しかし、韓水原の常任監査委員会は当初、本部長に対して「減俸3カ月」、処長に対しては「減俸2カ月」を求めていた。一方、減俸1カ月が要求されていた地域協力部長と、訓戒が求められていた地域社会パート長には、いずれも「減俸2カ月」と、むしろ懲戒の等級が引き上げられる形となった。

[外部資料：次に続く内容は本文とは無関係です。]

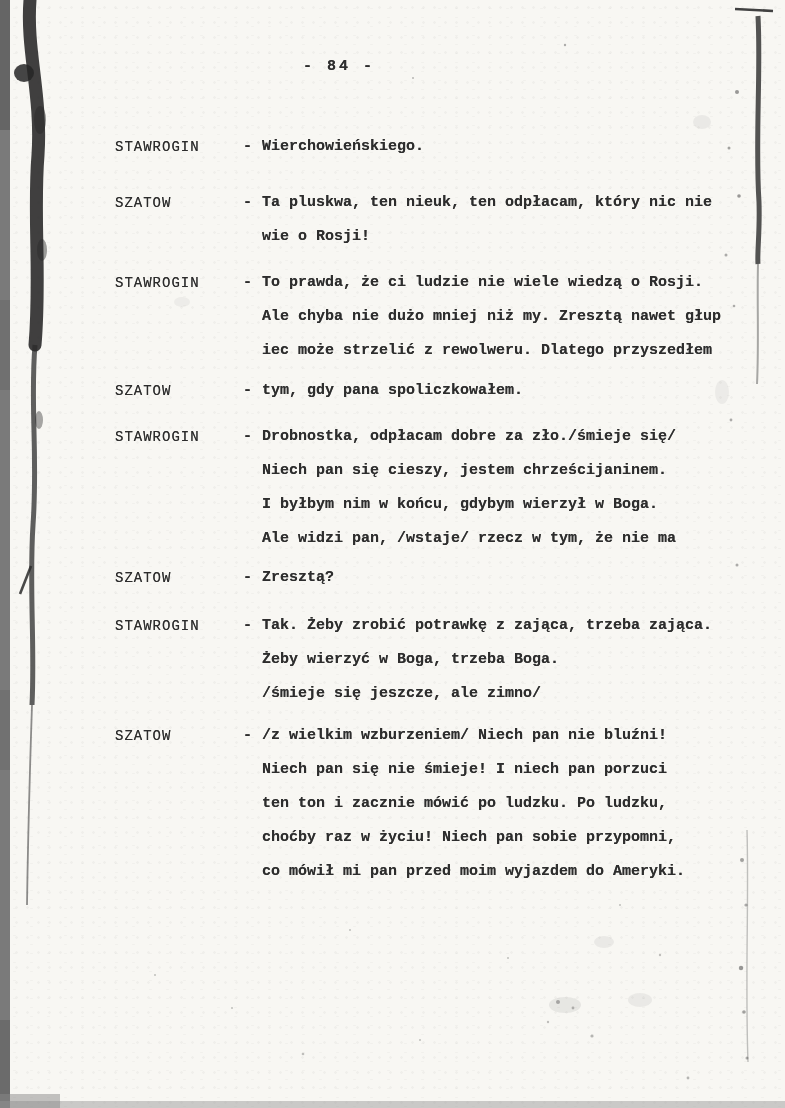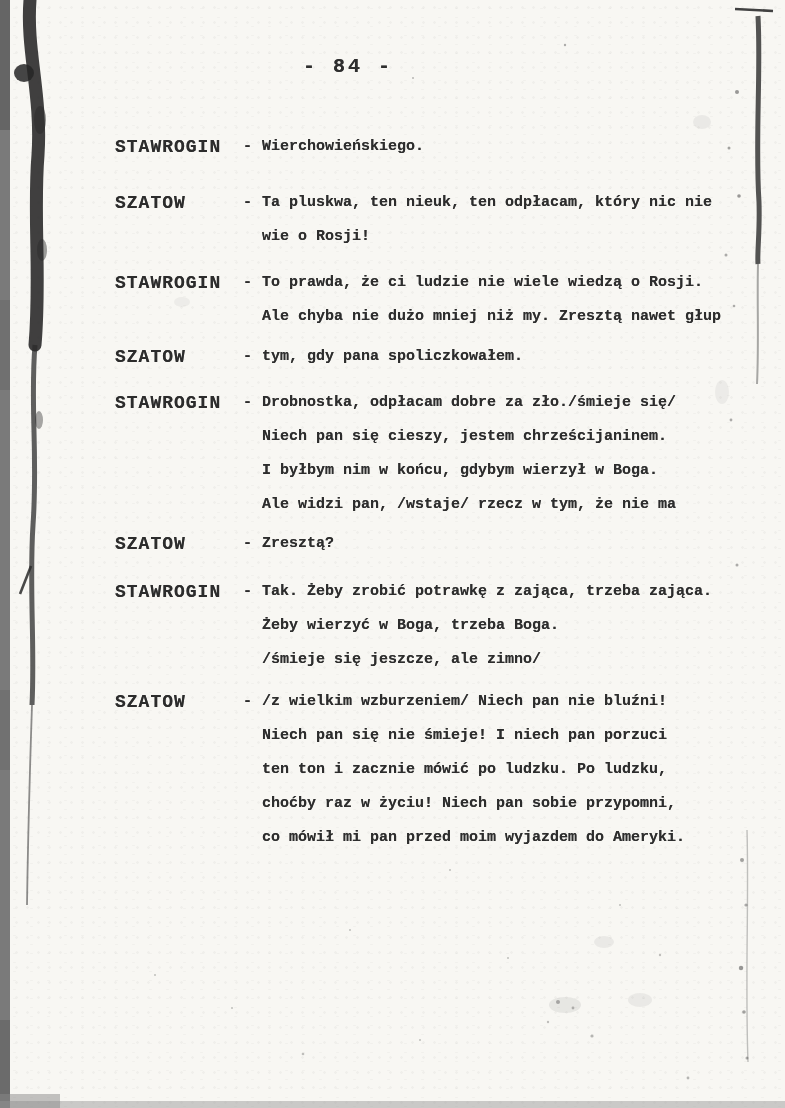--- a/index.html
+++ b/index.html
@@ -12,28 +12,28 @@
     background-size:11px 15px, 17px 9px;
     background-position:0 0, 6px 4px;
     overflow:hidden;
     font-family:"Liberation Mono","DejaVu Sans Mono",monospace;
     color:#2b2b2b;
   }
   .artifacts{position:absolute;left:0;top:0;width:785px;height:1108px;pointer-events:none;}
   .content{position:absolute;left:115px;top:0;width:625px;}
   .page-number{
     margin-top:56px;margin-left:188px;
-    font-size:20px;font-weight:bold;letter-spacing:3px;
+    font-size:15px;font-weight:bold;letter-spacing:3px;
     color:#2e2e2e;line-height:22px;
     text-shadow:0 0 0.6px rgba(40,40,40,0.75);
   }
   .block{display:flex;align-items:flex-start;}
   .speaker{
     width:125px;flex-shrink:0;
-    font-size:18px;font-weight:bold;letter-spacing:1px;
+    font-size:14px;font-weight:normal;letter-spacing:1px;
     line-height:34px;color:#2c2c2c;
     text-shadow:0 0 0.6px rgba(40,40,40,0.7);
   }
   .text{
     flex:1;position:relative;
     font-size:15px;font-weight:bold;line-height:34px;color:#2d2d2d;
     text-shadow:0 0 0.6px rgba(45,45,45,0.7);
   }
   .line{padding-left:22px;white-space:nowrap;}
   .dash{position:absolute;left:3px;top:0;}
@@ -135,20 +135,21 @@
         <div class="line">wie o Rosji!</div>
       </div>
     </div>
 
     <div class="block mt12">
       <div class="speaker">STAWROGIN</div>
       <div class="text">
         <span class="dash">-</span>
         <div class="line">To prawda, że ci ludzie nie wiele wiedzą o Rosji.</div>
         <div class="line">Ale chyba nie dużo mniej niż my. Zresztą nawet głup</div>
+        <div class="line">iec może strzelić z rewolweru. Dlatego przyszedłem</div>
       </div>
     </div>
 
     <div class="block mt6">
       <div class="speaker">SZATOW</div>
       <div class="text">
         <span class="dash">-</span>
         <div class="line">tym, gdy pana spoliczkowałem.</div>
       </div>
     </div>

韓水原側は、本部長と処長は問題となった横断幕の掲出について事前報告を受けておらず、管理・監督責任は認めるが、すでに職位を解任されたことなどを考慮したと説明している。
一方、地域協力部長は、横断幕の文言が地域社会に反感を与える可能性についての認識が不十分であった上、慶州市内に横断幕を掲出する報告を受けた際にも、その具体的な内容を確認しなかったことが問題視された。
さらに、横断幕の文言を決定した地域社会パート長は、基本方針文書の作成が不十分だっただけでなく、地域社会に波紋を呼びかねない重要事項にもかかわらず、上司への報告を怠った点が懲戒理由として挙げられた。
クォン議員は「報告を受けていなかったという理由で上級者の懲戒が軽減されたのは、『上級者はより重く処罰する』という懲戒の基本原則に反する。監査室に対して、軽減処分となった人員について再審査を求めるよう指示すべきだ」と主張した。